Innerhalb der Thüringer CDU gab es in der Vergangenheit immer wieder Stimmen, die sich für eine zumindest partielle Zusammenarbeit mit der AfD ausgesprochen hatten - auch nach der Landtagswahl 2019, deren Ergebnisse eine äußerst schwierige Regierungsbildung zur Folge hatte. Ein CDU-Bundesparteitagsbeschluss verbietet jegliche Zusammenarbeit der Christdemokraten mit AfD und Linken. Auch CDU-Fraktionschef Mario Voigt spricht sich seit Jahren strikt gegen jede Zusammenarbeit mit der AfD aus.

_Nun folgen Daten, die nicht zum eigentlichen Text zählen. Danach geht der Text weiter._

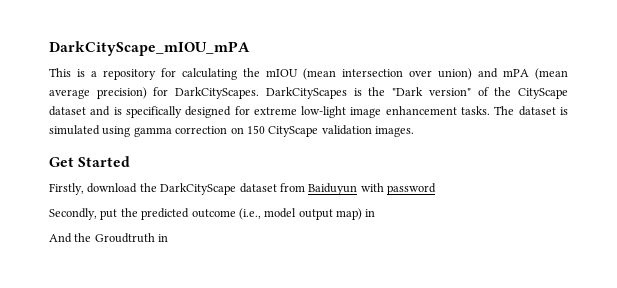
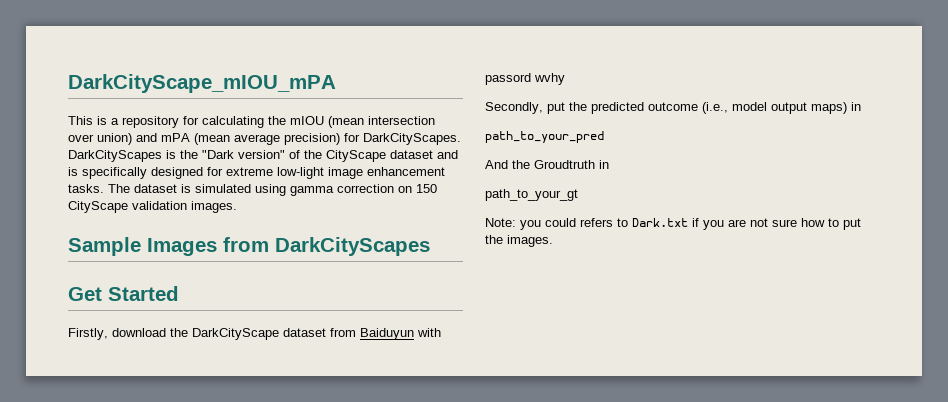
(414, 131) none -> [68,237,430,256] // Sample Images from DarkCityScapes
[387,183,436,195] password -> [485,73,565,85] passord wvhy
[336,208,376,220] map) in -> [811,102,861,114] [485,131,604,143] maps) in // path_to_your_pred
(169, 238) none -> [485,189,578,201] [485,218,861,230] [485,235,553,247] // path_to_your_gt // Note: you could refers to Dark.txt if you are not sure how to put the images.

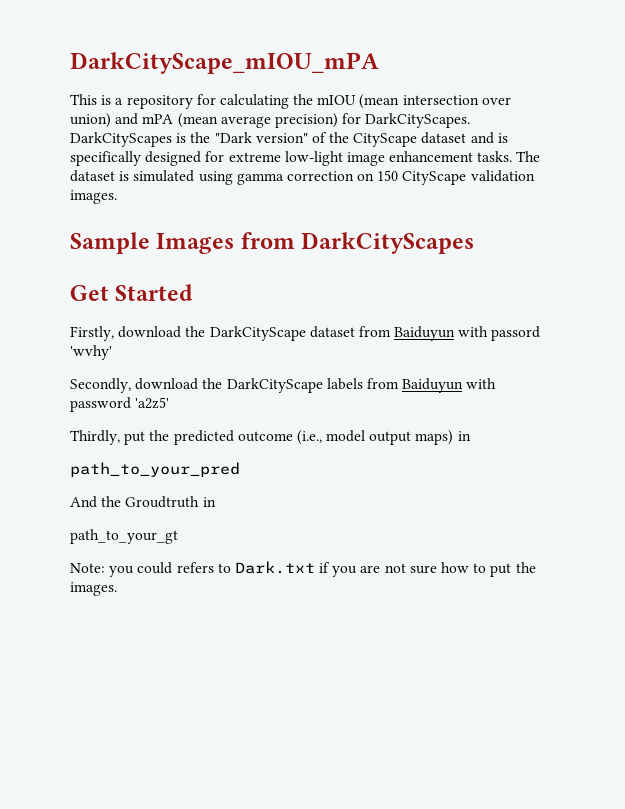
[534,73,565,85] wvhy -> [70,345,112,360] 'wvhy'
(543, 108) none -> [135,378,497,393] [70,397,170,412] [70,430,120,445] download the DarkCityScape labels from Baiduyun with password 'a2z5' // Thirdly,

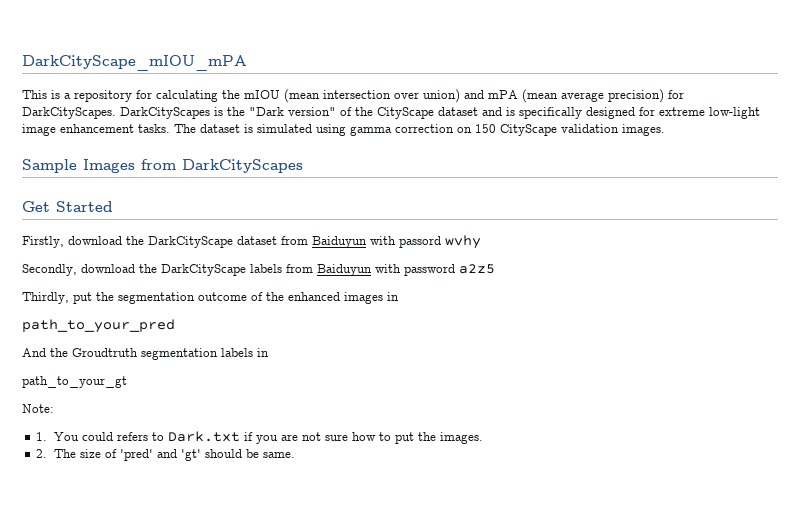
[70,345,112,360] 'wvhy' -> [445,235,481,249] wvhy
[135,397,170,409] 'a2z5' -> [459,264,495,274] a2z5
[173,430,454,445] predicted outcome (i.e., model output maps) -> [118,292,383,304] segmentation outcome of the enhanced images
(200, 502) none -> [141,348,253,360] segmentation labels
[109,566,135,577] you -> [36,432,79,441] // 1. You
(117, 589) none -> [36,449,295,461] // 2. The size of 'pred' and 'gt' should be same.

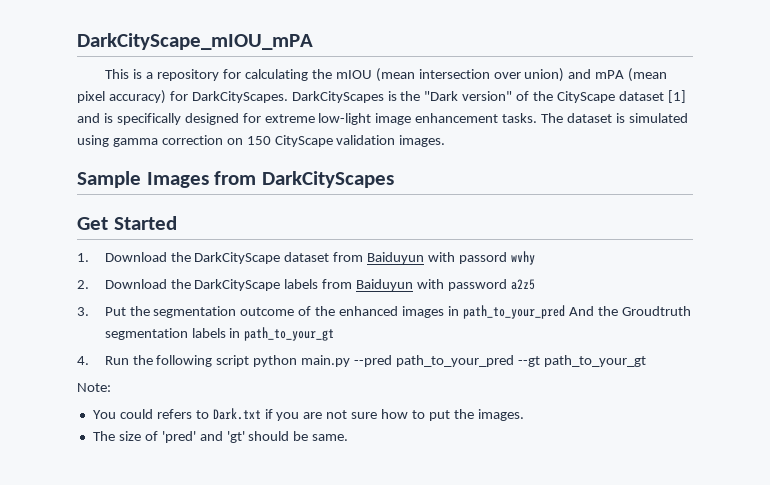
[561,89,664,103] average precision) -> [77,90,166,104] pixel accuracy)
(478, 111) none -> [667,90,686,103] [1]
[22,236,122,248] Firstly, download -> [77,252,167,262] 1. Download
[22,264,135,276] Secondly, download -> [77,279,167,289] 2. Download
[22,292,92,304] Thirdly, put -> [77,307,126,316] 3. Put
[22,319,175,333] // path_to_your_pred // -> [462,305,565,319] path_to_your_pred
(269, 352) // -> [244,327,335,341] [77,355,540,367] path_to_your_gt // 4. Run the following script python main.py --pred path_to_your_pred --gt
[36,432,48,441] 1. -> (111, 387) none
[36,449,48,458] 2. -> (524, 415) none

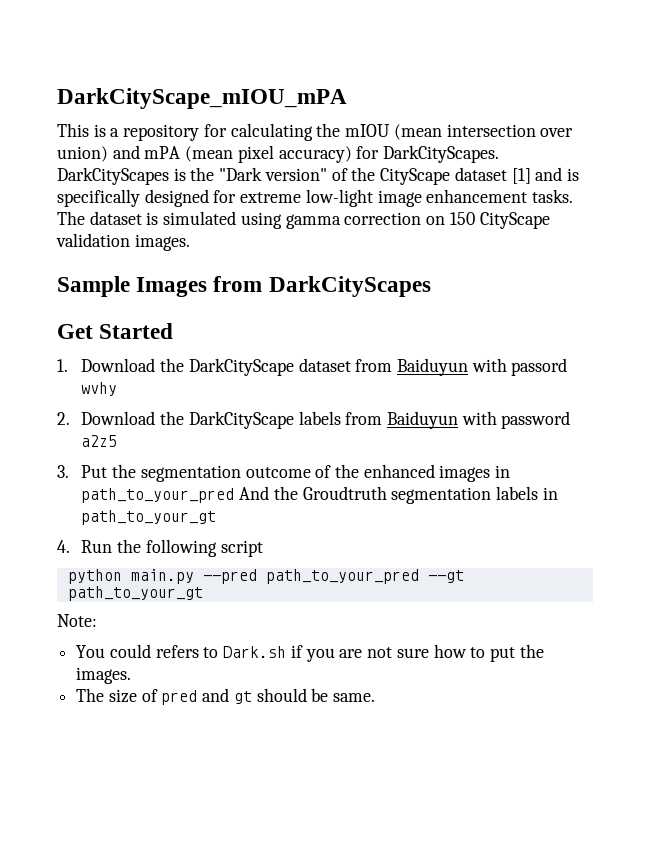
(250, 361) none -> (263, 548) //
[212,408,261,420] Dark.txt -> [223,646,287,658] Dark.sh
[161,431,245,443] 'pred' and 'gt' -> [161,688,252,705] pred and gt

Mit Blick auf mögliche schwierige Mehrheitsverhältnisse, die sich in Thüringen im kommenden Jahr ergeben könnten, zeigte sich Brychcy offen für ein Bündnis seiner Partei mit den Linken. «Wenn demokratische Parteien sagen: Wir machen eine Koalition und jeder einen Schritt zurückgeht und nicht nur nach Ideologie handelt, dann kann ich mir sogar so etwas vorstellen. Er verwies aber auf den CDU-Unvereinbarkeitsbeschluss.
In Thüringen unterstützt die CDU-Fraktion im Landtag keine Anträge der AfD. Umgekehrt fanden aber schon CDU-Anträge mit Hilfe von AfD-Stimmen eine Mehrheit. Ende Januar verabschiedeten die oppositionellen Abgeordneten von CDU, AfD und FDP eine Änderung des Thüringer Spielhallengesetzes. Kürzlich verhalf die AfD einer von Linke, SPD und Grünen initiierten Ausweitung eines Untersuchungsausschusses zu einer Mehrheit.